Enhancing Li+ Transference Number by the Formation of Clusters with Heterogeneous Li+ Coordination
Anne HOCKMANN1, Diddo DIDDENS2, Isidora CEKIC-LASKOVIC2, Monika SCHÖNHOFF1
1University of Münster, Münster, Germany
2Helmholtz Institute Münster (IEK-12), Forschungszentrum Jülich GmbH, Münster, Germany
In terms of developing energy storage systems with energy density higher than the state-of-the-art lithium ion batteries, lithium sulfur batteries stand for a promising alternative. Nonetheless, they suffer from safety issues and capacity fading due to lithium dendrite growth and polysulfide dissolution. To overcome these drawbacks, Suo et al. developed an electrolyte with a conducting salt/solvent ratio > 1 (by volume and/or by weight), known as solvent-in-salt (SiS) electrolyte. This SiS electrolyte reduces the lithium dendrite growth and polysulfide dissolution leading to a high coulombic efficiency and long cycle life of a battery. Moreover, they reported a high Li+ transport number of 0.7.[1,2] However, to explain fast Li+ transport, the underlying structure, composition, and dynamics of this electrolyte formulation has to be investigated and understood.

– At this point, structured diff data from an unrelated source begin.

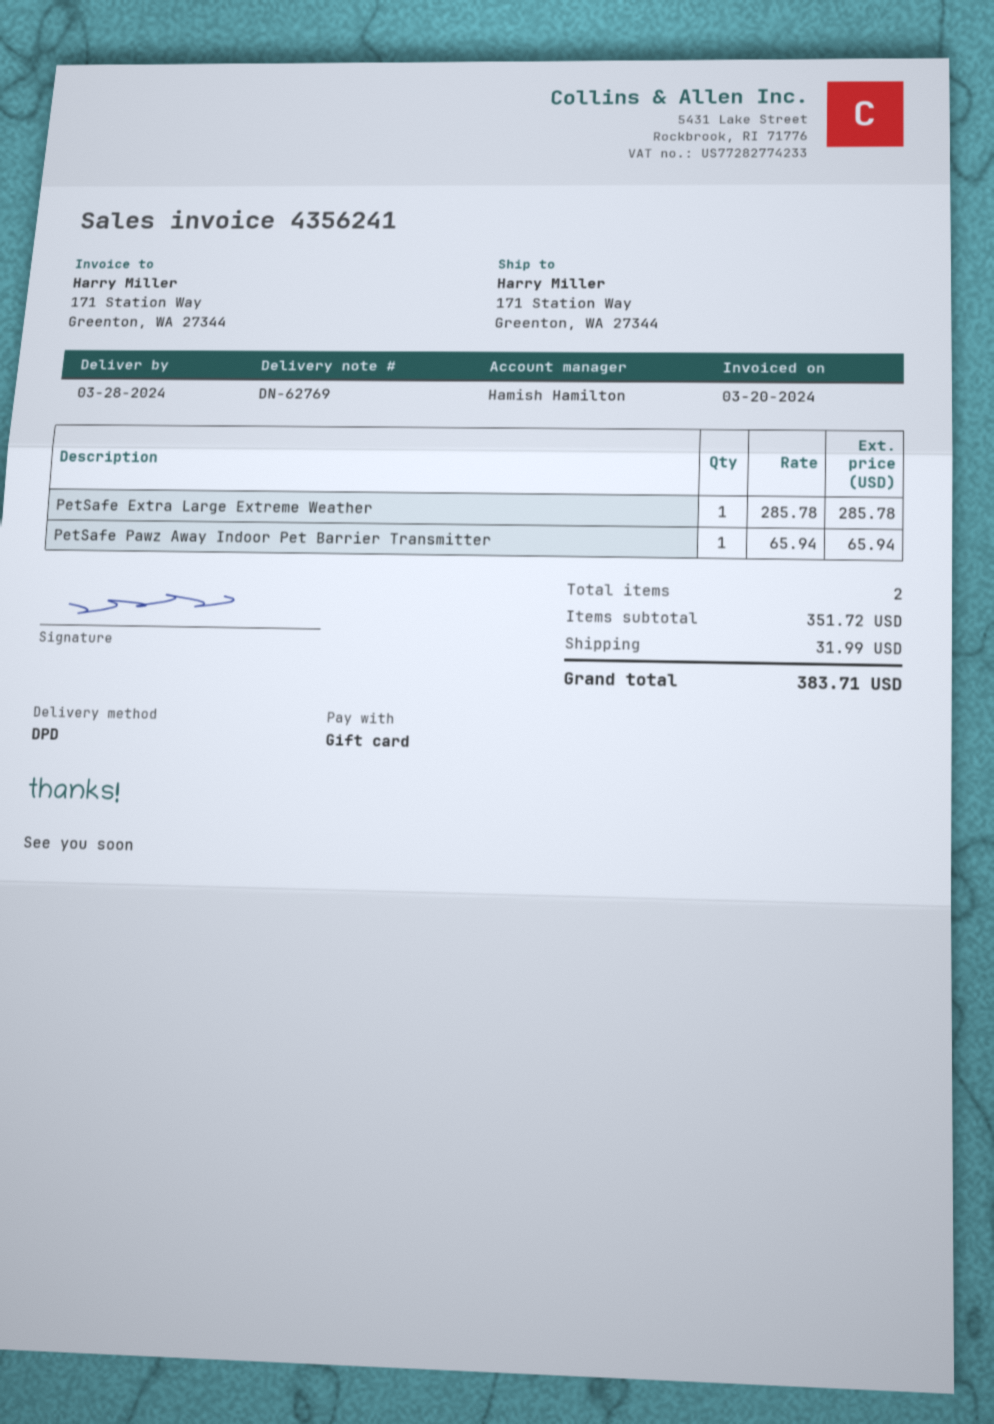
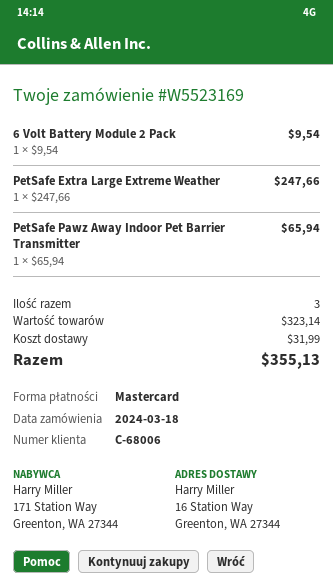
payment method: gift card -> Mastercard
ship to: 171 Station Way, Greenton, WA 27344 -> 16 Station Way, Greenton, WA 27344
PetSafe Extra Large Extreme Weather: 1 x 285.78 = 285.78 -> 1 x 247.66 = 247.66
6 Volt Battery Module 2 Pack: none -> 1 x 9.54 = 9.54
total quantity: 2 -> 3
subtotal: 351.72 -> 323.14
total: 383.71 -> 355.13

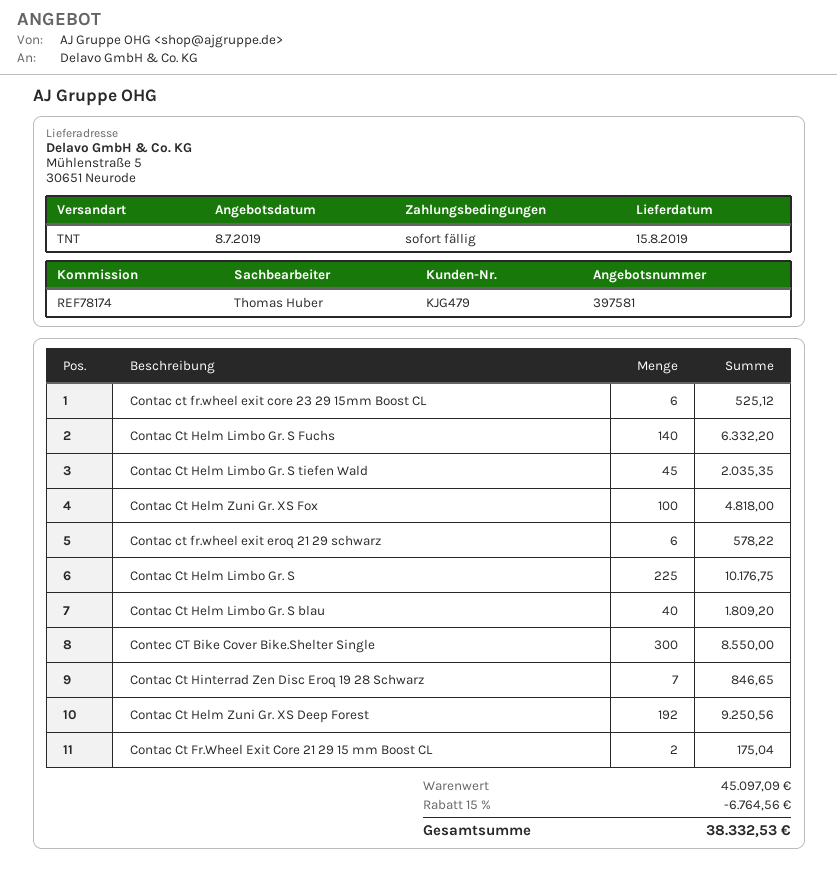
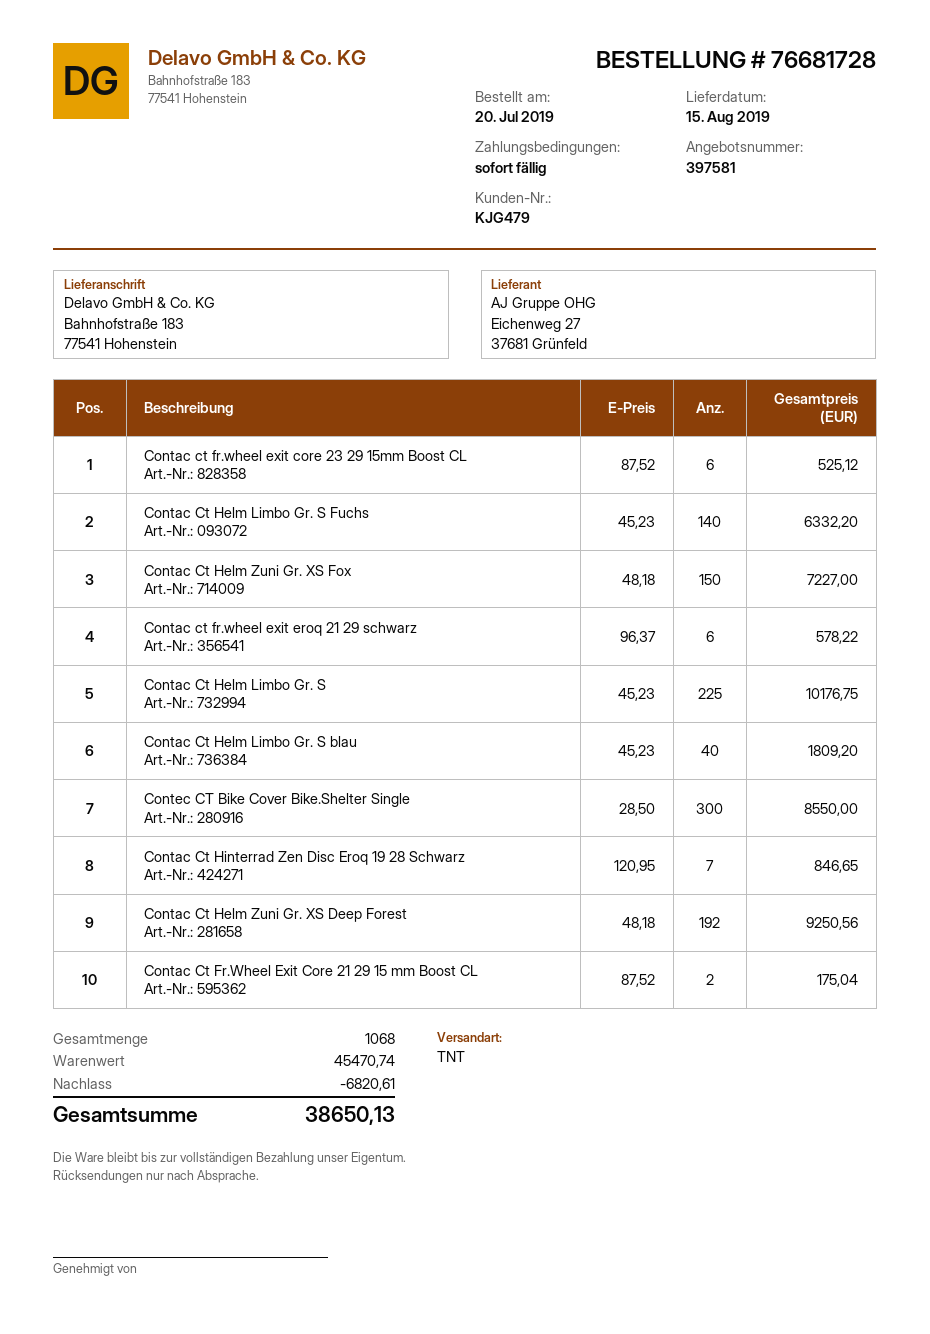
ship to: Mühlenstraße 5, 30651 Neurode -> Bahnhofstraße 183, 77541 Hohenstein
Contac Ct Helm Limbo Gr. S tiefen Wald: 45 for 2035.35 -> none
Contac Ct Helm Zuni Gr. XS Fox: 100 for 4818.00 -> 150 for 7227.00
subtotal: 45097.09 -> 45470.74
discount: 6764.56 -> 6820.61
total: 38332.53 -> 38650.13

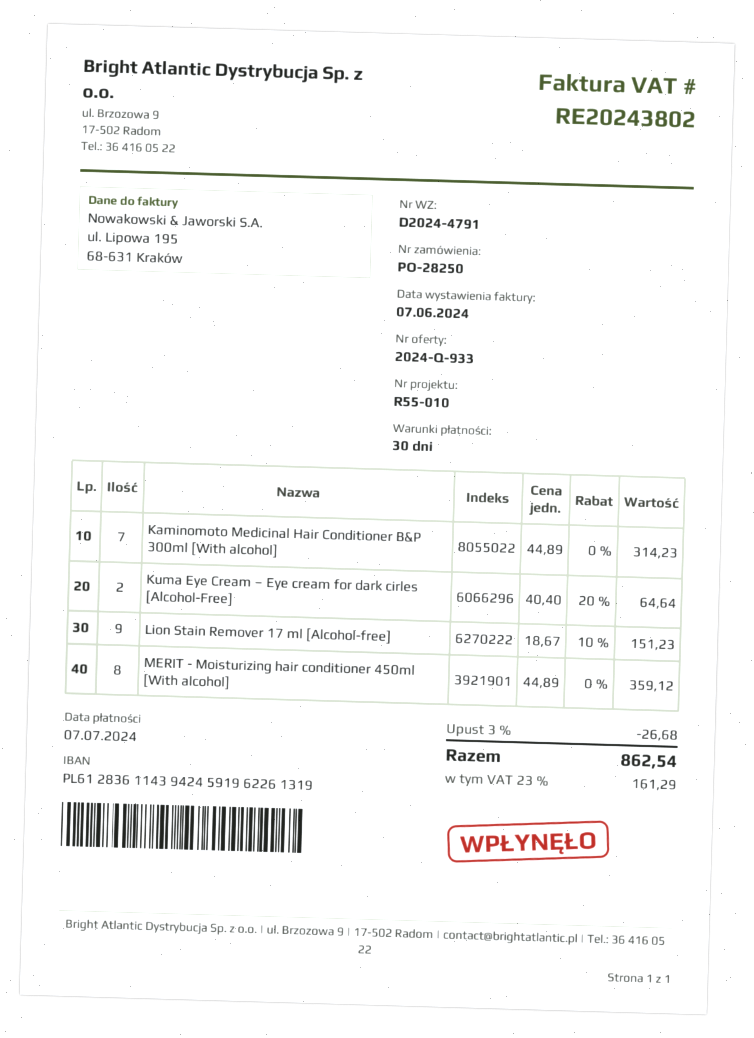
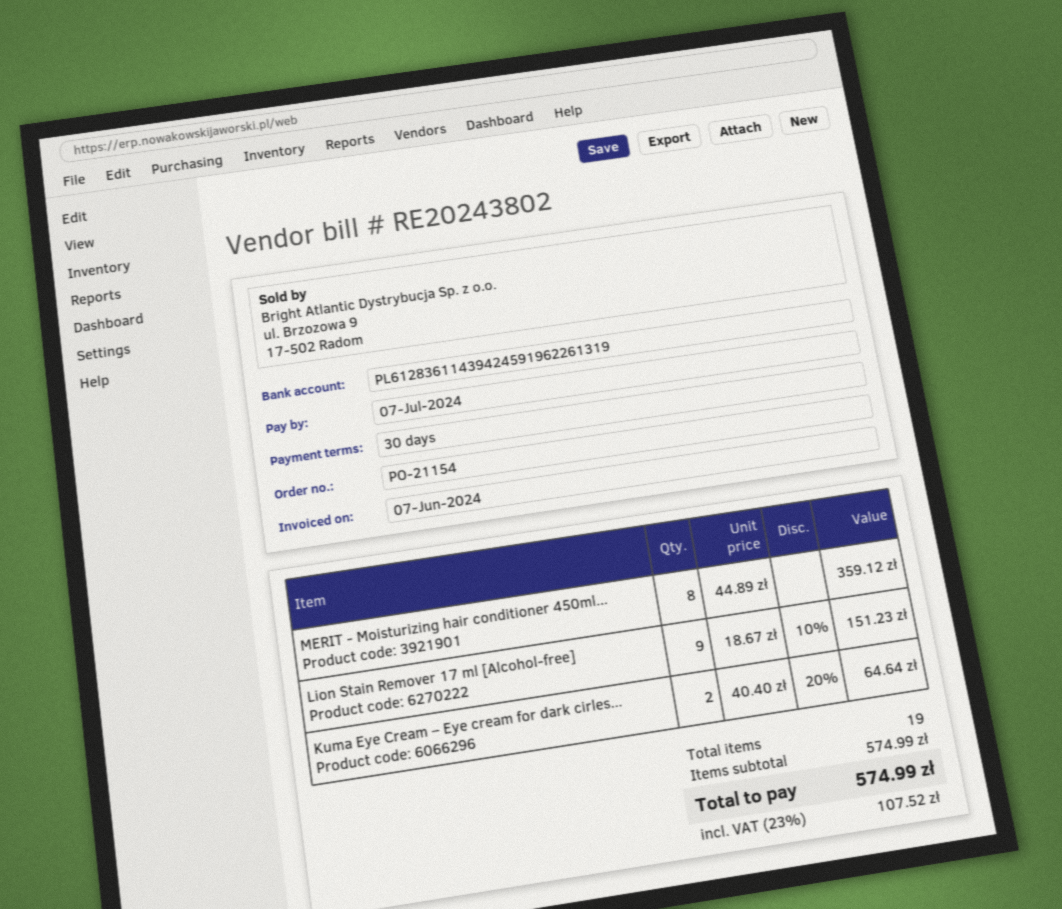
order number: PO-28250 -> PO-21154
Kaminomoto Medicinal Hair Conditioner B&P 300ml [With alcohol]: 7 x 44.89 = 314.23 -> none
discount: 3% = 26.68 -> none
tax: 23% = 161.29 -> 23% = 107.52
total: 862.54 -> 574.99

In this study, the conducting salt concentration in an electrolyte consisting of lithium bis(trifluoro-methanesulfonyl)imide (LiTFSI), 1,2-dimethoxyethane (DME), and 1,3-dioxolane (DOL) was systematically increased up to the solvent-in-salt regime. In order to explain the increasing transport number reported by Suo et al., NMR and Raman spectroscopy analysis was conducted and complemented by molecular dynamics (MD) simulations. By monitoring the changes in the chemical shift of the NMR signals as well as the changes in the Raman bands of the anion and solvent molecules, a basic stochiometric model of the Li+ coordination shell was introduced and confirmed by the MD simulation results. Using this model and additional results obtained by MD simulations, a deepened understanding about the structure and dynamics in this SiS electrolyte formulation was gained thus providing possible explanation for the high transport number of Li+ in the SiS regime.
References
[1] L. Suo, YS. Hu,H. Li, M. Armand, L. Chen, Nat Commun 4 (2013), 1-9.
[2] V. A. Azov, K. S. Egorova, M. M. Seitkalieeva, A. S. Kashin, V. P. Ananikov, Chem. Soc. Rev. 47 (2018), 1250-1284.